Kevin Dean Wickander (born January 4, 1965) is a former Major League Baseball player. A pitcher, Wickander played for the Cleveland Indians, Cincinnati Reds, Milwaukee Brewers, and Detroit Tigers from to .

Wickander attended Cortez High School in Phoenix, Arizona and played college baseball at Grand Canyon University. Although he grew up only ten miles from the campus of Grand Canyon, he admitted he had not heard of it until three months before he enrolled. He was the ace of the Grand Canyon Antelopes baseball team that won the 1986 NAIA World Series.

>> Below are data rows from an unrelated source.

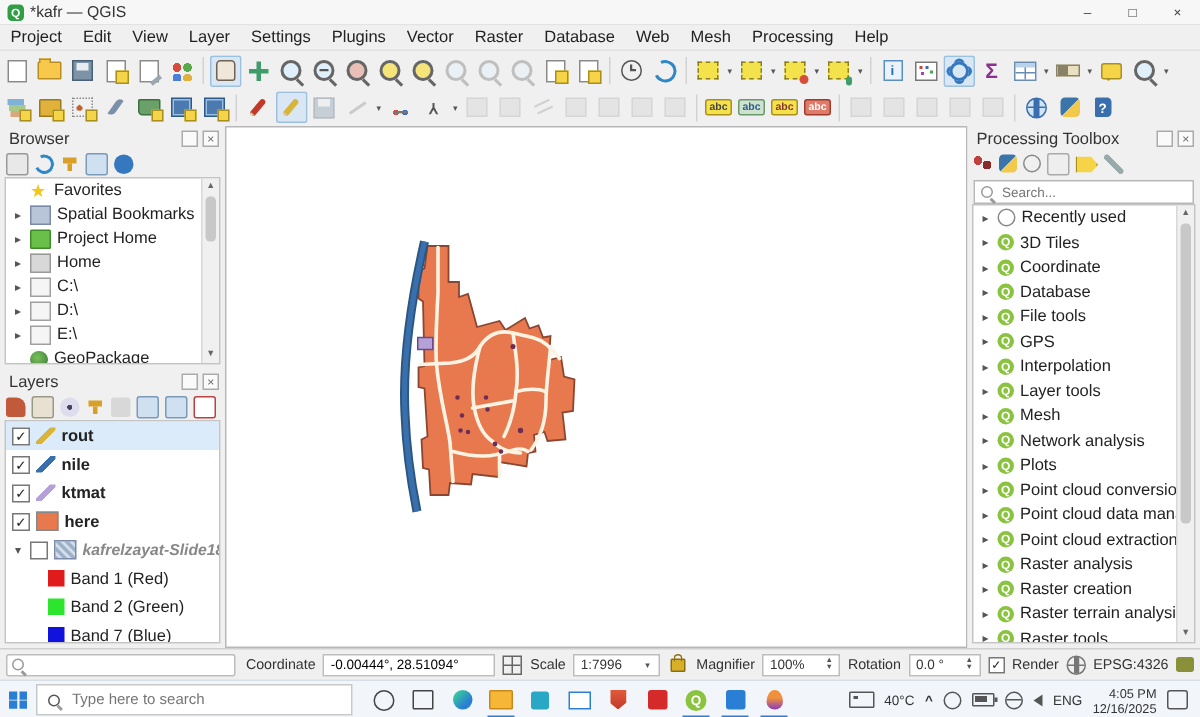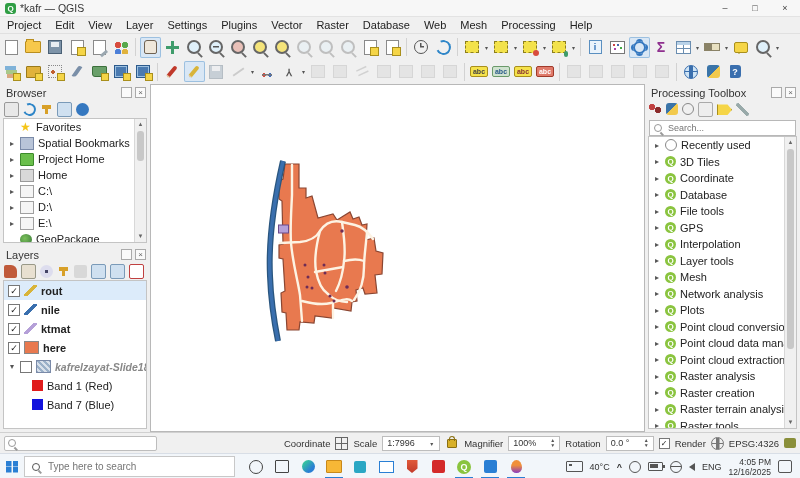--- a/index.html
+++ b/index.html
@@ -556,6 +556,10 @@
         <span>Band 1 (Red)</span>
       </div>
       <div class="trow" style="height:19px;padding-left:28px;">
+        <span class="swatch" style="background:#2ee52e;width:11px;"></span>
+        <span>Band 2 (Green)</span>
+      </div>
+      <div class="trow" style="height:19px;padding-left:28px;">
         <span class="swatch" style="background:#1212dd;width:11px;"></span>
         <span>Band 7 (Blue)</span>
       </div>

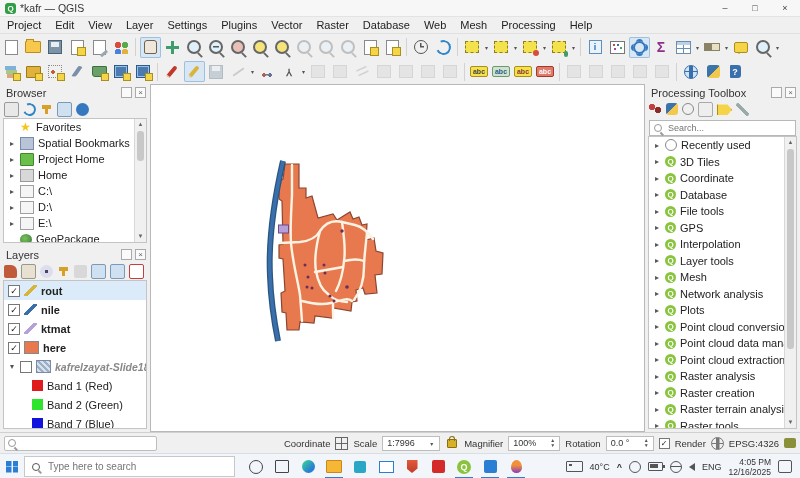--- a/index.html
+++ b/index.html
@@ -724,6 +724,7 @@
       <input placeholder="Type to locate (Ctrl+K)" style="">
     </div>
     <span style="margin-left:auto;">Coordinate</span>
+    <input class="sb-field" style="width: 105px; font-family: &quot;Liberation Sans&quot;, sans-serif;" value="-0.00444°, 28.51094°">
     <span class="sb-extent"></span>
     <span>Scale</span>
     <span class="sb-field" style="width:48px;justify-content:space-between;">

Wickander made his Major League debut with the Cleveland Indians on August 10, 1989. He missed most of the 1990 season after breaking his elbow. In May 1991, he sought treatment for alcoholism and took a leave of absence to be treated in-patient at the Cleveland Clinic. After being successfully discharged from treatment, he pitched his first full Major League season in 1992. In May of the following year, he was traded to the Cincinnati Reds.

Wickander started the 1994 season pitching in Taiwan but, after appearing in seven games, traveled back to the United States for the birth of his first child and did not return to Taiwan.

After his playing career ended he spent several years in prison on drug and other related charges.